Attorney General William Barr released his letter setting forth the principal conclusions relating to the Russia probe conducted by special counsel Robert Mueller.
Let's first be clear about what the letter does not say.
It does not say whether Mueller found a preponderance of evidence of crimes. (The criminal standard, beyond a reasonable doubt, is much higher.)
It does not say whether Mueller found that President Donald Trump lied to the American people.
It does not say Mueller exonerated the president; to the contrary, it says the opposite. It does not say anything about possible financial crimes under investigation in the Southern District of New York.
[Read the full letter from the attorney general to Congress]
It does not say why there were more than 100 contacts between the Trump presidential campaign and transition team and Russia-linked operatives, or why so many people denied that there were contacts.
The report does not say whether Trump and his associates welcomed the help of a foreign hostile power.
It does not say anything about possible state prosecutions.
Now, for what it does say:
- There were two main Russian efforts, one through primarily through social media and the other via email hacks disseminated through intermediaries such as WikiLeaks, to interfere with our election. If we accept Mueller's investigation, the claim that there is uncertainty about who interfered with the election and on whose behalf is false.
- Mueller did not find that Trump or those with his campaign conspired or coordinated with Russia to interfere with the election.
- Mueller found a list of actions under the part of his investigation into obstruction of justice but did not reach a prosecutorial decision.
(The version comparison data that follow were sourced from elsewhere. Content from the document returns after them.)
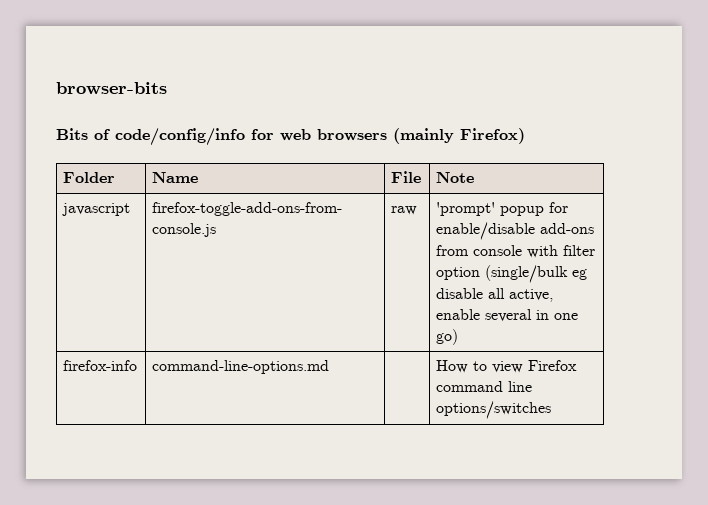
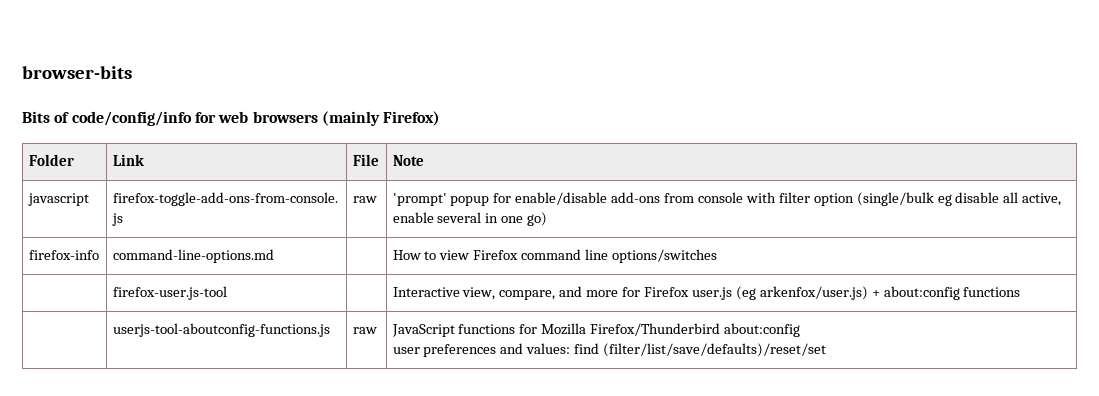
[152,172,199,183] Name -> [112,154,144,166] Link
(552, 410) none -> [112,286,227,300] [392,286,1021,300] [112,323,330,337] [352,327,377,334] [391,323,801,337] [392,343,827,357] // | firefox-user.js-tool | | Interactive view, compare, and more for Firefox user.js (eg arkenfox/user.js) + about:config functions // | userjs-tool-aboutconfig-functions.js | raw | JavaScript functions for Mozilla Firefox/Thunderbird about:config // user preferences and values: find (filter/list/save/defaults)/reset/set

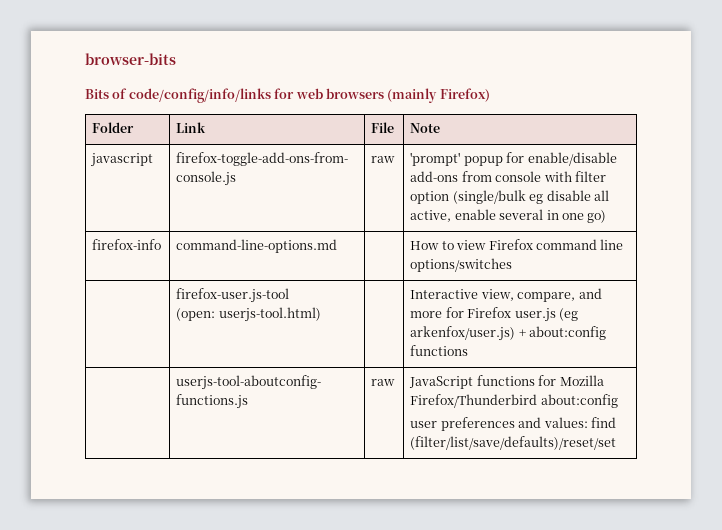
[71,111,192,126] code/config/info -> [128,88,271,103] code/config/info/links
(227, 293) none -> [176,307,321,322] // (open: userjs-tool.html)

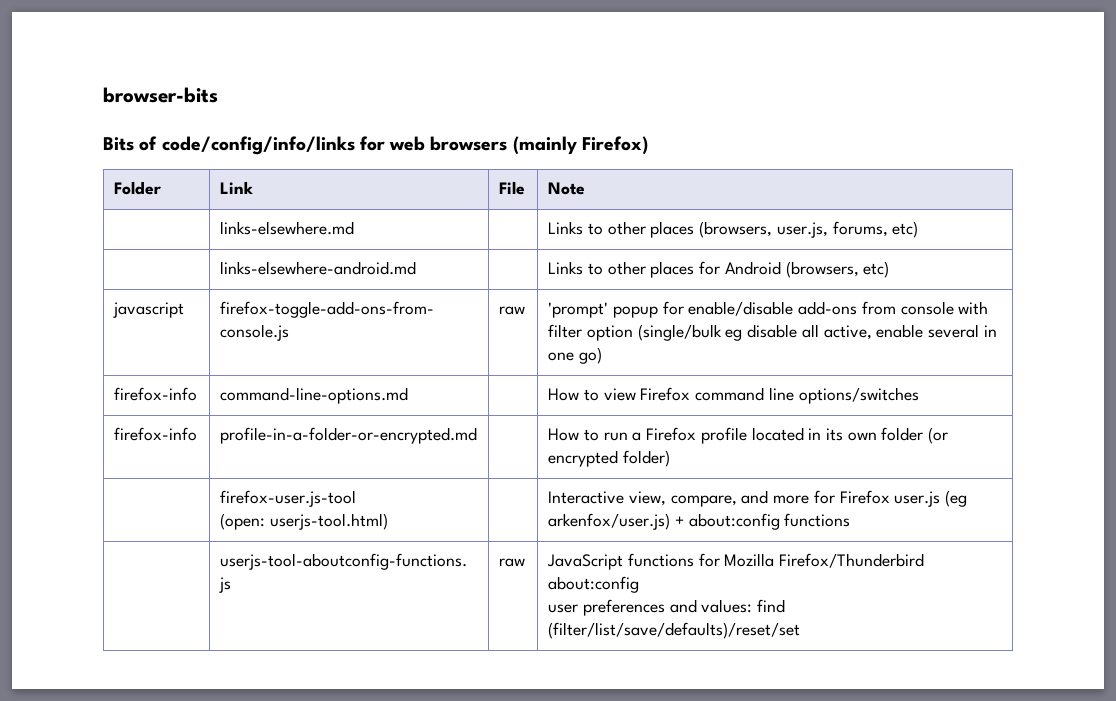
(441, 128) none -> [220,221,355,235] [548,221,919,238] [220,261,417,275] [548,261,890,278] // | links-elsewhere.md | | Links to other places (browsers, user.js, forums, etc) // | links-elsewhere-android.md | | Links to other places for Android (browsers, etc)
(513, 265) none -> [114,427,198,441] [220,427,478,444] [548,427,949,444] [548,450,670,467] // firefox-info | profile-in-a-folder-or-encrypted.md | | How to run a Firefox profile located in its own folder (or encrypted folder)

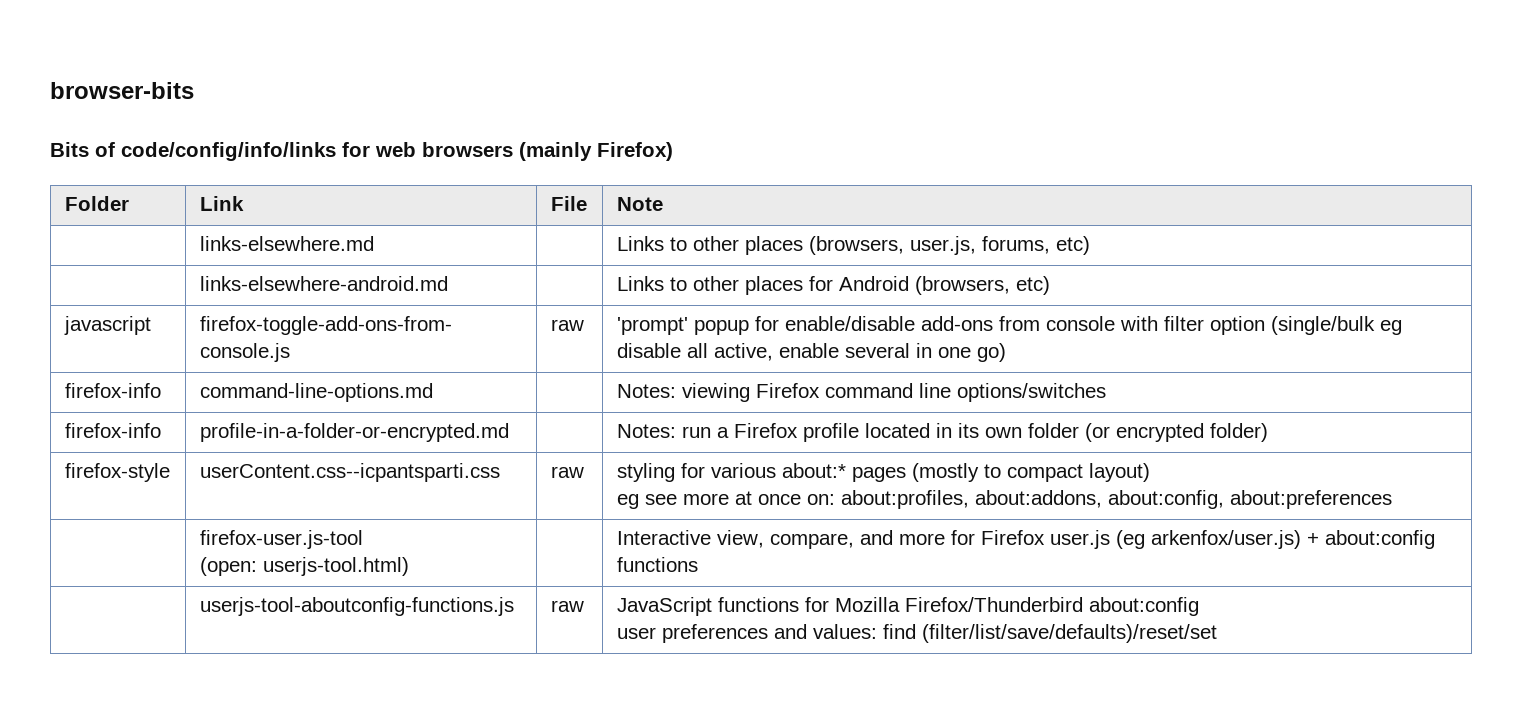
[548,388,636,401] How to view -> [616,383,750,402] Notes: viewing
[548,428,599,441] How to -> [616,424,676,438] Notes:
(670, 458) none -> [64,463,170,482] [199,463,500,482] [550,466,584,478] [616,463,1150,482] [616,490,1392,509] // firefox-style | userContent.css--icpantsparti.css | raw | styling for various about:* pages (mostly to compact layout) // eg see more at once on: about:profiles, about:addons, about:config, about:preferences

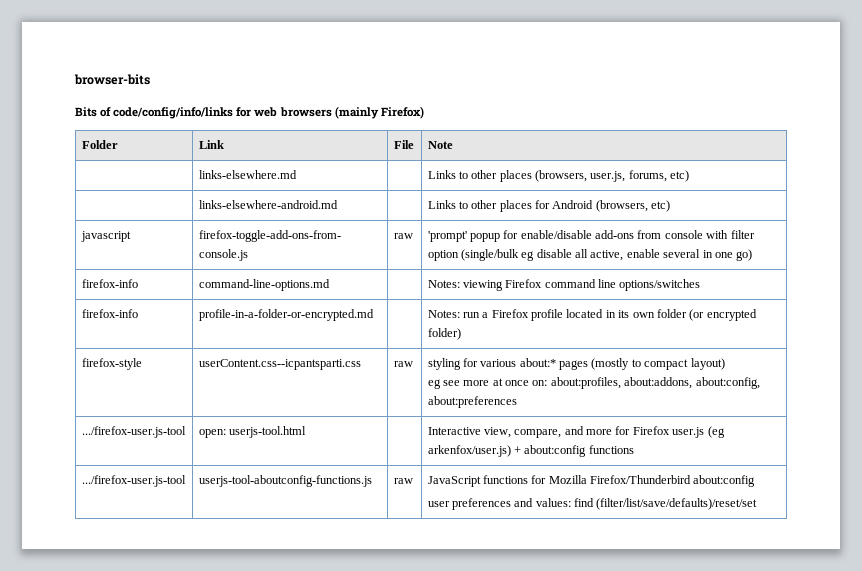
[199,530,363,549] [199,557,409,576] | firefox-user.js-tool // (open: userjs-tool.html) -> [81,426,186,438] [198,426,306,438] .../firefox-user.js-tool | open: userjs-tool.html
(698, 564) none -> [81,475,186,487] .../firefox-user.js-tool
Mueller explicitly did not exonerate Trump of obstruction. Trump's appointed attorney general and Deputy Attorney General Rod Rosenstein decided it was not sufficient to establish that an obstruction-of-justice offense occurred.
The demand for the complete report is overwhelming. Only the report can answer questions such as:
- What was the series of actions that Mueller looked at when investigating obstruction?
- Why did Mueller decide not to opine one way or the other on obstruction?
- Did he find a preponderance of evidence of obstruction?
- Why did Barr and Rosenstein conclude there was no obstruction-of-justice crime?
- Did Mueller not find evidence of coordination/conspiracy, or did he rule it out (disprove it)?
- What explains all the Russian contacts?
- What financial incentives, if any, did Trump have to favor Russia?
- Did the Russian government attempt to cultivate Trump as an asset or have leverage over him?
- Why did Michael Flynn lie about Russia contacts?
- Why did the president wait so long to fire Flynn?
- Did any of Trump's family members or associates lie to Congress, and if so, why is there as yet no indictment?
To his credit, Barr seems to understand that demand for the report is bipartisan and compelling. He writes that he must separate out grand jury testimony and other material that could "impact other ongoing matters." WAIT. What?! If Mueller came across evidence of crimes that the Southern District of New York or other parts of Justice are investigating, shouldn't we know if the president is under investigation?
However, in a major respect, Barr's action in declaring no crime of obstruction is inexplicable. Because it is the Justice Department's position that Trump cannot be indicted as a sitting president, there is no requirement - indeed, it is inappropriate - for Barr to weigh in. The job is up to Congress, according to Barr's own department guidelines. Suspicions about Barr's willingness to clear the president, based on a memo he wrote to the Justice Department before being nominated as attorney general, look well-founded.
We know have an entirely untenable situation: The special counsel did not render a judgment on obstruction but clearly found evidence thereof. Trump's own attorney general and deputy attorney general wouldn't prosecute (duh), but other independent prosecutors could certainly find that information sufficient to charge Trump now or later. Moreover, the evidence might be so compelling as to reach the standard of high crimes and misdemeanors.
We are, as I suggested, at the end of the beginning. But the investigation into the president is nowhere near completion.
One more observation is in order. If the investigation into Hillary Clinton’s emails had been handled exactly the same way - saying they found no evidence a crime was committed - public reaction and even the outcome of the election could have been far different. For that, former FBI director James Comey will have to answer to history.